Он взял меня за подбородок и развернул лицом к себе.

— Ты даже посмотреть на меня не можешь.

— Я ведь пришла, чтобы любоваться рассветом, — улыбнулась натянуто.

— Не прикидывайся дурой, Илиана.

— Ты тоже, Ираклий. Не делай вид, что между нами ничего не произошло.

— Это я делаю вид, что ничего не произошло? — посмотрел шокировано. — Я, кажется, чётко дал понять, то, что произошло в студии — это не секундное помутнение рассудка.

— Я не хочу.

— Чего ты не хочешь?

— Вот этого всего не хочу, — я сдалась и решила поговорить откровенно. — Не хочу портить нашу дружбу этим, — сказала брезгливо и запнулась, не найдя подходящего слова.

— Я тебе не нравлюсь?

— Как ты можешь мне не нравиться, если я с тобой дружу? — искренне не поняла его вопроса.

— Я имею ввиду другую симпатию, — уточнил он.

Я смутилась и не смогла ответить ему. Не хотела врать, но и признаваться в симпатии было для меня неприемлемо. Это как признать своё поражение. Я тогда ещё не умела это делать.

— Тогда, о какой дружбе идёт речь? — будто прочитав мои мысли, продолжил он. — Ты не была против того, что было между нами тем вечером. Что стало сейчас?

— Я включила голову, Ираклий. Я бы не хотела терять нашу дружбу из-за нескольких месяцев отношений.

— Почему ты ставишь срок отношениям, в которых ещё не была? — раздраженно спросил он.

— Потому что у всего есть срок. И самый быстро портящийся товар — это чувства и взаимоотношения.

— Получается, у дружбы тоже есть конец?

— Да, — с некой досадой ответила я.

— Мне жаль, что жизненные обстоятельства научили тебя этому.

— Жизнь всех учит именно этому. Просто кто-то не хочет учиться, — сказала я голосом победителя в этом споре.

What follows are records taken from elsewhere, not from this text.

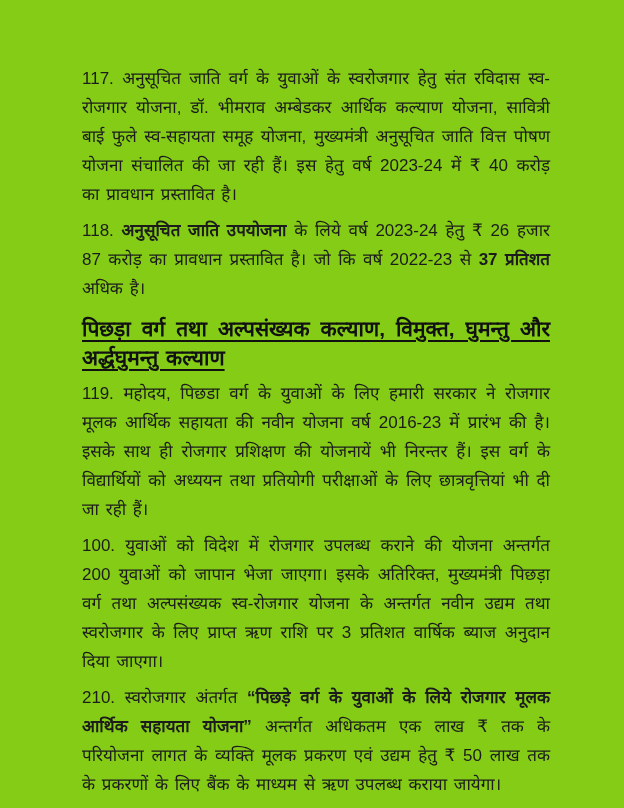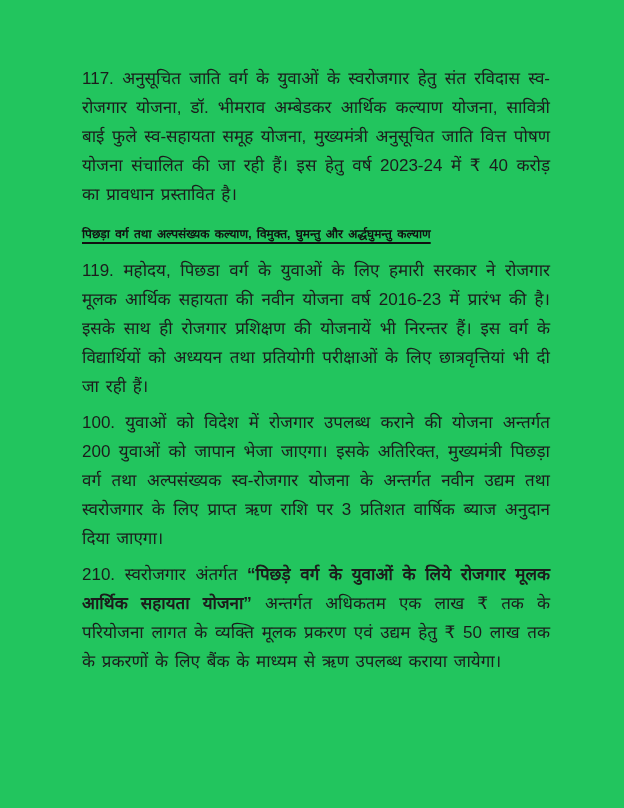--- a/index.html
+++ b/index.html
@@ -10,38 +10,38 @@
   body {
     width: 624px;
     height: 808px;
     overflow: hidden;
     font-family: "Liberation Sans", "DejaVu Sans", sans-serif;
   }
   .page {
     box-sizing: border-box;
     width: 624px;
     height: 808px;
-    background: #22c55e;
+    background: #84cc16;
     padding: 64px 74px 20px 82px;
     color: #1c1c1c;
   }
   .doc-body {
     width: 468px;
   }
   .para {
     margin: 0 0 7px 0;
     font-size: 17px;
     line-height: 29px;
     text-align: justify;
     color: #1c1c1c;
     word-spacing: 2px;
   }
   .heading {
     margin: 11px 0 7px 0;
-    font-size: 12px;
+    font-size: 21px;
     line-height: 29px;
     text-align: justify;
     font-weight: bold;
     color: #111111;
     word-spacing: 2px;
   }
   .heading .run {
     text-decoration: underline;
     text-decoration-thickness: 1.5px;
     text-underline-offset: 4px;
@@ -49,18 +49,19 @@
   .run { font-weight: normal; }
   .run.bold { font-weight: bold; }
   .heading .run { font-weight: bold; }
 </style>
 </head>
 <body>
 
 <div class="page">
   <div class="doc-body">
     <p class="para"><span class="run">117. अनुसूचित जाति वर्ग के युवाओं के स्वरोजगार हेतु संत रविदास स्व-रोजगार योजना, डॉ. भीमराव अम्बेडकर आर्थिक कल्याण योजना, सावित्री बाई फुले स्व-सहायता समूह योजना, मुख्यमंत्री अनुसूचित जाति वित्त पोषण योजना संचालित की जा रही हैं। इस हेतु वर्ष 2023-24 में ₹ 40 करोड़ का प्रावधान प्रस्तावित है।</span></p>
+    <p class="para"><span class="run">118. </span><span class="run bold">अनुसूचित जाति उपयोजना</span><span class="run"> के लिये वर्ष 2023-24 हेतु ₹ 26 हजार 87 करोड़ का प्रावधान प्रस्तावित है। जो कि वर्ष 2022-23 से </span><span class="run bold">37 प्रतिशत</span><span class="run"> अधिक है।</span></p>
     <h2 class="heading"><span class="run bold">पिछड़ा वर्ग तथा अल्पसंख्यक कल्याण, विमुक्त, घुमन्तु और अर्द्धघुमन्तु कल्याण</span></h2>
     <p class="para"><span class="run">119. महोदय, पिछडा वर्ग के युवाओं के लिए हमारी सरकार ने रोजगार मूलक आर्थिक सहायता की नवीन योजना वर्ष 2016-23 में प्रारंभ की है। इसके साथ ही रोजगार प्रशिक्षण की योजनायें भी निरन्तर हैं। इस वर्ग के विद्यार्थियों को अध्ययन तथा प्रतियोगी परीक्षाओं के लिए छात्रवृत्तियां भी दी जा रही हैं।</span></p>
     <p class="para"><span class="run">100. युवाओं को विदेश में रोजगार उपलब्ध कराने की योजना अन्तर्गत 200 युवाओं को जापान भेजा जाएगा। इसके अतिरिक्त, मुख्यमंत्री पिछड़ा वर्ग तथा अल्पसंख्यक स्व-रोजगार योजना के अन्तर्गत नवीन उद्यम तथा स्वरोजगार के लिए प्राप्त ऋण राशि पर 3 प्रतिशत वार्षिक ब्याज अनुदान दिया जाएगा।</span></p>
     <p class="para"><span class="run">210. स्वरोजगार अंतर्गत </span><span class="run bold">“पिछड़े वर्ग के युवाओं के लिये रोजगार मूलक आर्थिक सहायता योजना”</span><span class="run"> अन्तर्गत अधिकतम एक लाख ₹ तक के परियोजना लागत के व्यक्ति मूलक प्रकरण एवं उद्यम हेतु ₹ 50 लाख तक के प्रकरणों के लिए बैंक के माध्यम से ऋण उपलब्ध कराया जायेगा।</span></p>
   </div>
 </div>
 
 </body></html>

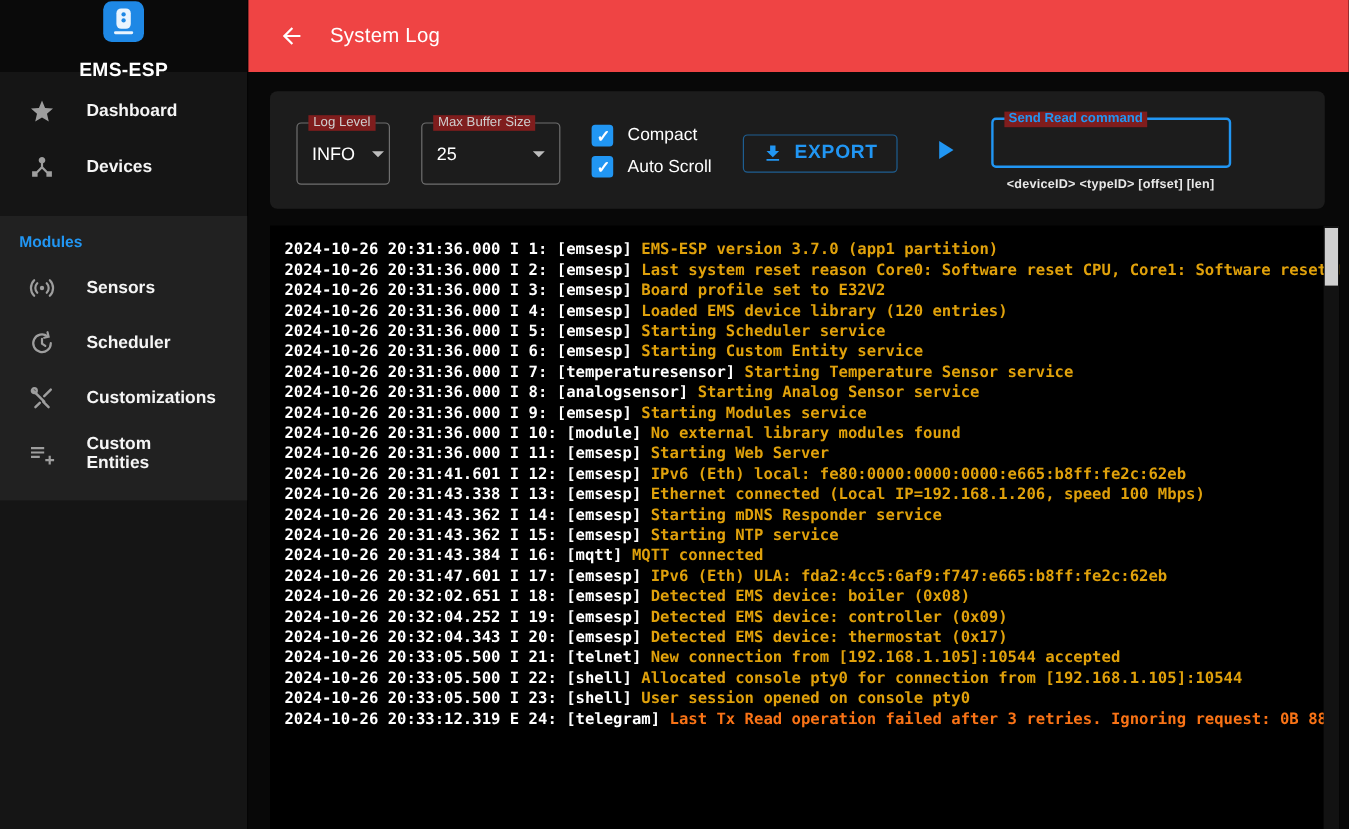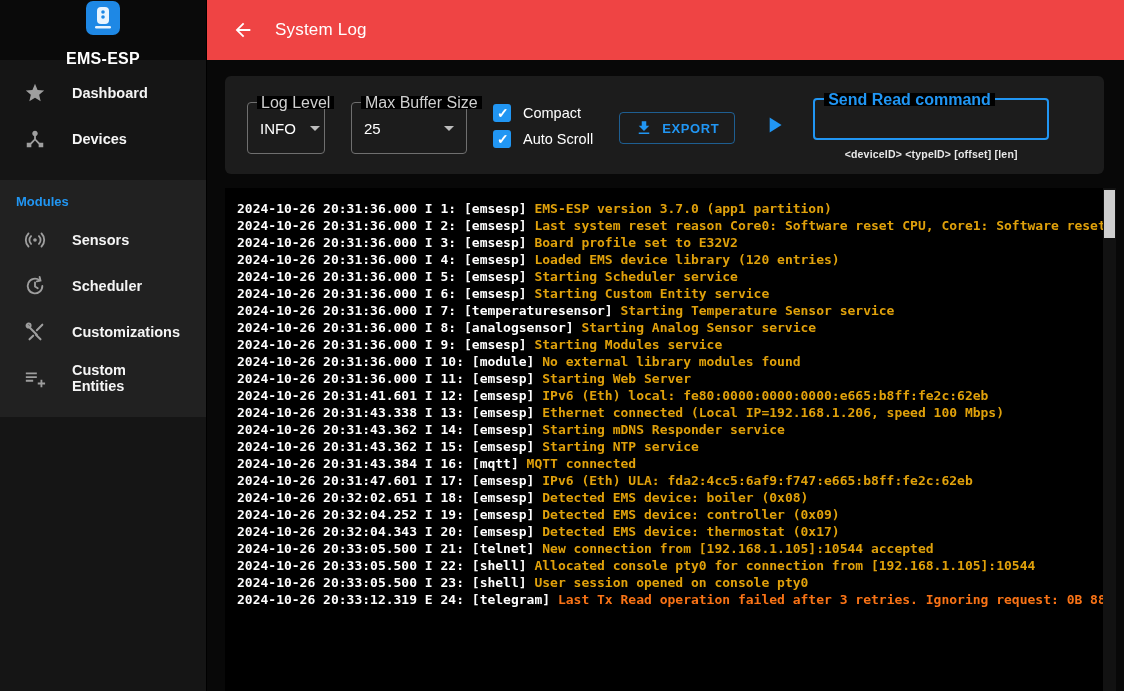--- a/index.html
+++ b/index.html
@@ -27,45 +27,45 @@
   .back svg { width:22px; height:22px; }
   .appbar h1 { font-size:17px; font-weight:500; margin-left:12px; letter-spacing:.2px; }
 
   
   .main { flex:1; display:flex; flex-direction:column; min-height:0; }
   .toolbar-card { background:#1c1c1c; border-radius:6px; margin:16px 20px 14px 18px;
     padding:20px 22px 14px 22px; display:flex; align-items:flex-start; gap:26px; }
 
   .field { position:relative; border:1px solid #6f6f6f; border-radius:4px; height:52px;
     display:flex; align-items:center; padding:0 12px; cursor:pointer; background:transparent; }
-  .field-label { position:absolute; top:-7px; left:9px; font-size:16px; color:#cfcfcf;
-    background:#000000; padding:0 4px; line-height:13px; white-space:nowrap; }
+  .field-label { position:absolute; top:-7px; left:9px; font-size:11px; color:#cfcfcf;
+    background:#7f1d1d; padding:0 4px; line-height:13px; white-space:nowrap; }
   .field-value { font-size:15px; color:#fff; }
   .dropdown-arrow { width:0; height:0; border-left:5px solid transparent; border-right:5px solid transparent;
     border-top:5px solid #bdbdbd; margin-left:14px; }
   .field.loglevel { width:78px; margin-top:6px; justify-content:space-between; }
   .field.maxbuffer { width:116px; margin-top:6px; justify-content:space-between; }
 
   .checks { display:flex; flex-direction:column; gap:8px; padding-top:8px; }
   .check-row { display:flex; align-items:center; gap:12px; cursor:pointer; }
   .checkbox { width:18px; height:18px; border-radius:3px; border:2px solid #9e9e9e; position:relative; display:inline-block; }
   .checkbox.checked { background:#2196f3; border-color:#2196f3; }
   .checkbox.checked::after { content:"✓"; position:absolute; left:2px; top:-1px; color:#fff; font-size:14px; font-weight:700; }
   .check-label { font-size:14.5px; color:#fff; }
 
   .export-btn { margin-top:16px; display:flex; align-items:center; gap:9px; background:transparent;
     border:1px solid rgba(33,150,243,.55); color:#2196f3; border-radius:4px; padding:6px 15px;
-    font-size:13px; font-weight:600; letter-spacing:.6px; cursor:pointer; font-family:inherit; }
+    font-size:16px; font-weight:600; letter-spacing:.6px; cursor:pointer; font-family:inherit; }
   .export-btn svg { width:18px; height:18px; }
 
   .play { margin-top:16px; display:inline-flex; cursor:pointer; }
   .play svg { width:26px; height:26px; }
 
   .send-wrap { display:flex; flex-direction:column; margin-top:2px; }
-  .field.send { width:236px; height:42px; border:2px solid #2196f3; cursor:text; }
+  .field.send { width:200px; height:42px; border:2px solid #2196f3; cursor:text; }
   .field.send .field-label { color:#2196f3; font-weight:600; }
   .field.send input { background:transparent; border:none; outline:none; color:#fff; width:100%;
     font-size:14px; font-family:inherit; }
   .helper { margin-top:8px; text-align:center; font-size:10.5px; font-weight:700; color:#e8e8e8; letter-spacing:.2px; }
 
   
   .console { flex:1; background:#000; margin:0 8px 0 18px; position:relative; overflow:hidden; }
   .log-lines { padding:12px 16px 0 12px; font-family:"DejaVu Sans Mono", monospace; font-size:13px;
     line-height:17px; font-weight:700; white-space:pre; overflow:hidden; height:100%; }
   .log-line .meta { color:#ffffff; }

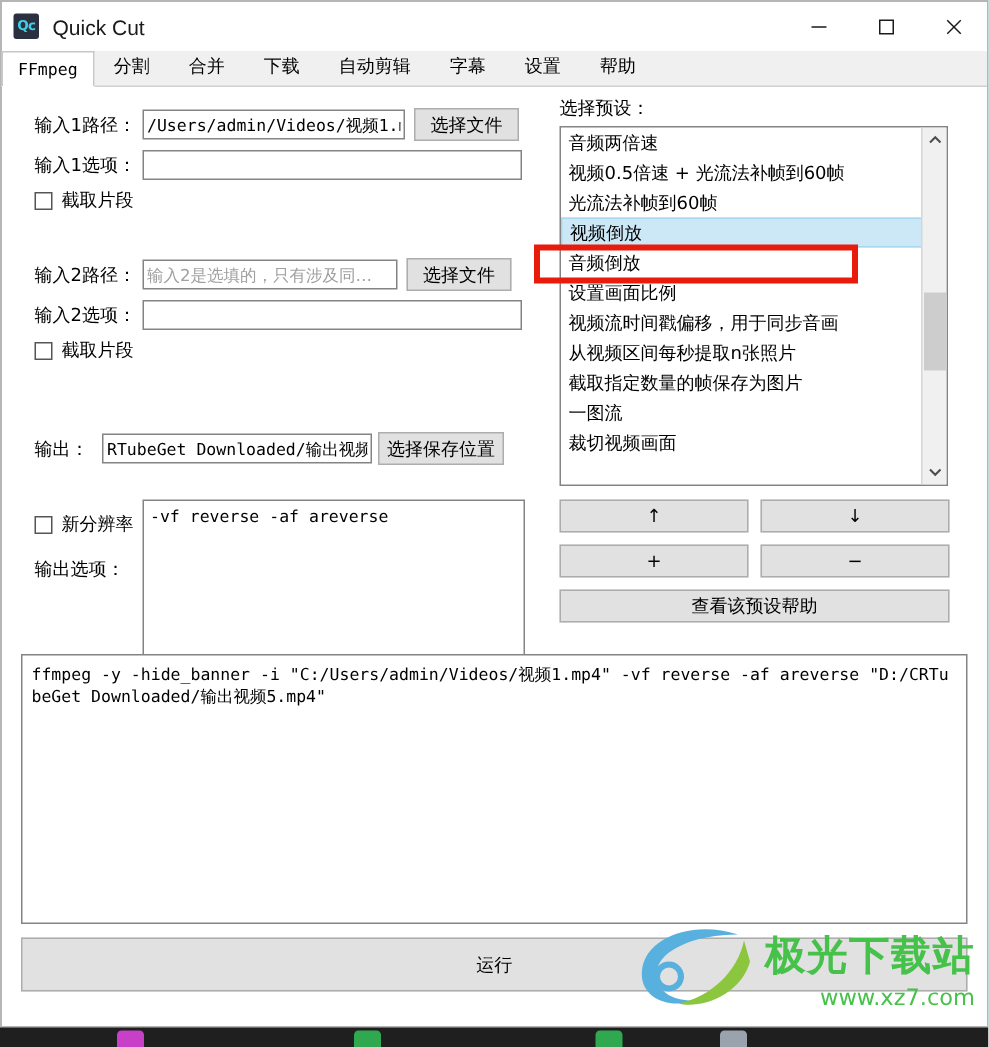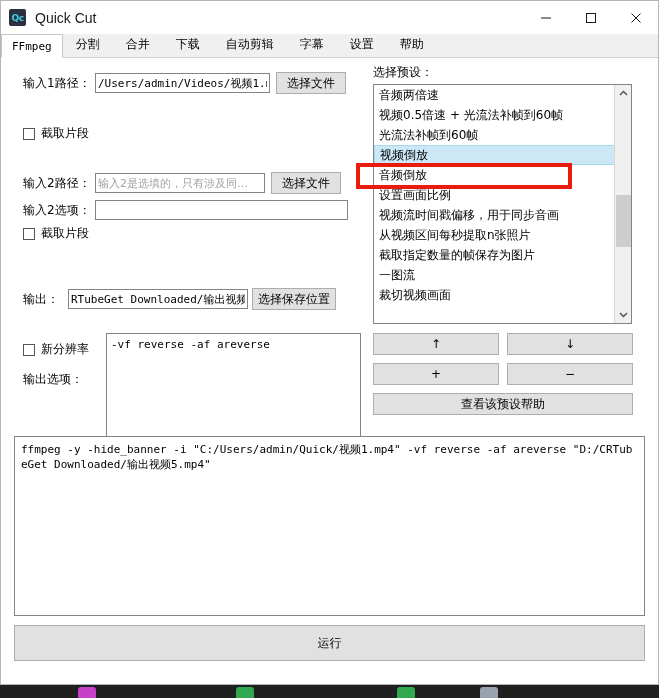--- a/index.html
+++ b/index.html
@@ -353,20 +353,24 @@
   <div class="content">
 
     <div class="form">
 
       <div class="row" style="left:22px; top:14px;">
         <span class="lbl" style="width:72px;">输入1路径：</span>
         <input class="txt" style="width: 175px;" value="/Users/admin/Videos/视频1.mp4">
         <button class="btn" style="width:70px;height:22px;margin-left:6px;">选择文件</button>
       </div>
 
+      <div class="row" style="left:22px; top:42px;">
+        <span class="lbl" style="width:72px;">输入1选项：</span>
+        <input class="txt" style="width: 253px;" value="">
+      </div>
 
       <div class="row cb-wrap" style="left:22px; top:67px;">
         <span class="cb"></span>
         <span class="lbl">截取片段</span>
       </div>
 
       <div class="row" style="left:22px; top:114px;">
         <span class="lbl" style="width:72px;">输入2路径：</span>
         <input class="txt" style="width: 170px;" placeholder="输入2是选填的，只有涉及同…">
         <button class="btn" style="width:70px;height:22px;margin-left:6px;">选择文件</button>
@@ -388,21 +392,21 @@
         <button class="btn" style="width:84px;height:22px;margin-left:4px;">选择保存位置</button>
       </div>
 
       <div class="row cb-wrap" style="left:22px; top:237px;margin-top:46px;">
         <span class="cb"></span>
         <span class="lbl">新分辨率</span>
       </div>
 
       <div class="row" style="left:22px; top:275px; align-items:flex-start;">
         <span class="lbl" style="width:72px; margin-top:38px;">输出选项：</span>
-        <textarea class="ta" style="width: 255px; height: 113px; margin-left: 11px;">-vf reverse -af areverse</textarea>
+        <textarea class="ta" style="width: 255px; height: 113px;">-vf reverse -af areverse</textarea>
       </div>
     </div>
 
     <div class="preset-panel">
       <div class="preset-title">选择预设：</div>
 
       <div class="listbox">
         <div class="list-inner">
           <div class="litem">音频两倍速</div>
           <div class="litem">视频0.5倍速 + 光流法补帧到60帧</div>
@@ -435,24 +439,33 @@
       <button class="pbtn" style="left:0px; top:275px; width:126px;">↑</button>
       <button class="pbtn" style="left:134px; top:275px; width:126px;">↓</button>
       <button class="pbtn" style="left:0px; top:305px; width:126px;">+</button>
       <button class="pbtn" style="left:134px; top:305px; width:126px;">−</button>
       <button class="pbtn" style="left:0px; top:335px; width:260px;">查看该预设帮助</button>
     </div>
 
     <div style="position:absolute; left:-17px; top:105px; width:216px; height:26px;
                 border:4px solid #e81b0c; box-sizing:border-box; margin-left:372px;"></div>
 
-    <div class="cmdbox">ffmpeg -y -hide_banner -i "C:/Users/admin/Quick/视频1.mp4" -vf reverse -af areverse "D:/CRTubeGet Downloaded/输出视频5.mp4"</div>
+    <div class="cmdbox">ffmpeg -y -hide_banner -i "C:/Users/admin/Videos/视频1.mp4" -vf reverse -af areverse "D:/CRTubeGet Downloaded/输出视频5.mp4"</div>
 
     <button class="runbtn">运行</button>
 
+    <div class="watermark">
+      <svg class="wm-swoosh" width="82" height="56" viewBox="0 0 82 56">
+        <path d="M70 6 C40 -4 8 8 6 30 C4 48 24 56 40 50 C24 50 14 42 16 30 C18 16 42 6 70 6 Z" fill="#58b0de"></path>
+        <path d="M74 10 C70 30 52 48 30 52 C46 56 72 46 78 24 Z" fill="#8cc63f"></path>
+        <circle cx="24" cy="34" r="8" fill="none" stroke="#58b0de" stroke-width="4"></circle>
+      </svg>
+      <div class="wm-text">极光下载站</div>
+      <div class="wm-url">www.xz7.com</div>
+    </div>
 
   </div>
 </div>
 
 <div class="taskbar">
   <div class="tb-icon" style="left:78px; background:#c840c8;"></div>
   <div class="tb-icon" style="left:236px; background:#2fa84f;"></div>
   <div class="tb-icon" style="left:397px; background:#2fa84f;"></div>
   <div class="tb-icon" style="left:480px; background:#9aa3ad;"></div>
 </div>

Глупая девочка ещё не знала, что у подлинных чувств срок годности — вечность. И у любви, и у дружбы, и у страсти; да у всего. Если это то, что оказалось в сердце — это навсегда.

Ираклий встал с места.

— Поеду к Тамаре, — сказал, отряхнувшись. — Оставлю тебя наедине с собой.

И не дав возможности что-либо ответить, развернулся и ушёл.

На душе у меня скребли кошки. От чего-то сильно хотелось плакать. Не было радости от победы в этом разговоре.

Я пролежала в поле ещё около часа. Пыталась насладиться рассветом и новой книгой, взятой в библиотеке. Но волнение в груди не давало мне расслабиться и успокоиться. Я хотела пойти к Ираклию и убедиться, что всё между нами хорошо, несмотря на наш разговор.

Вернулась домой и застала его во дворе за столом. Он изучал какие-то документы.

— Ты вернулась, дорогая? — радостно произнесла бабушка, выйдя на крыльцо с тарелкой пирожных. — Сейчас заварю тебе чай.

Ираклий посмотрел на меня исподлобья, но быстро вернул взгляд на бумаги. Внутри всё сжалось сильнее.

— А что тут делает твой внук? — отшутилась я.

— Помогает разобраться со счетами. Раньше всем этим занимался твой дедушка.

— Спасибо тебе, — обратилась к парню и села рядом с ним. — Не хочешь выпить чай?

— Мы уже выпили, — бросил мне в ответ.

— А со мной за компанию? — улыбнулась, посмотрев на него с надеждой во взгляде.

Я не хотела находиться с ним в плохих отношениях, как и не хотела этой неопределенности между нами. Это грызло меня изнутри.

— Если только за компанию, — ответил он, не поднимая глаз.

Бабушка вошла в дом и вернулась через несколько минут с чайником и двумя кружками.

— Вы не обидитесь, если я пойду на завтрак к тёте Свете? — спросила она у нас. — К ней приехали гости, и они пригласили меня к себе.

— Если тётя Света испекла свой фирменный медовик, то без его кусочка не возвращайся, — широко улыбнулся Ираклий.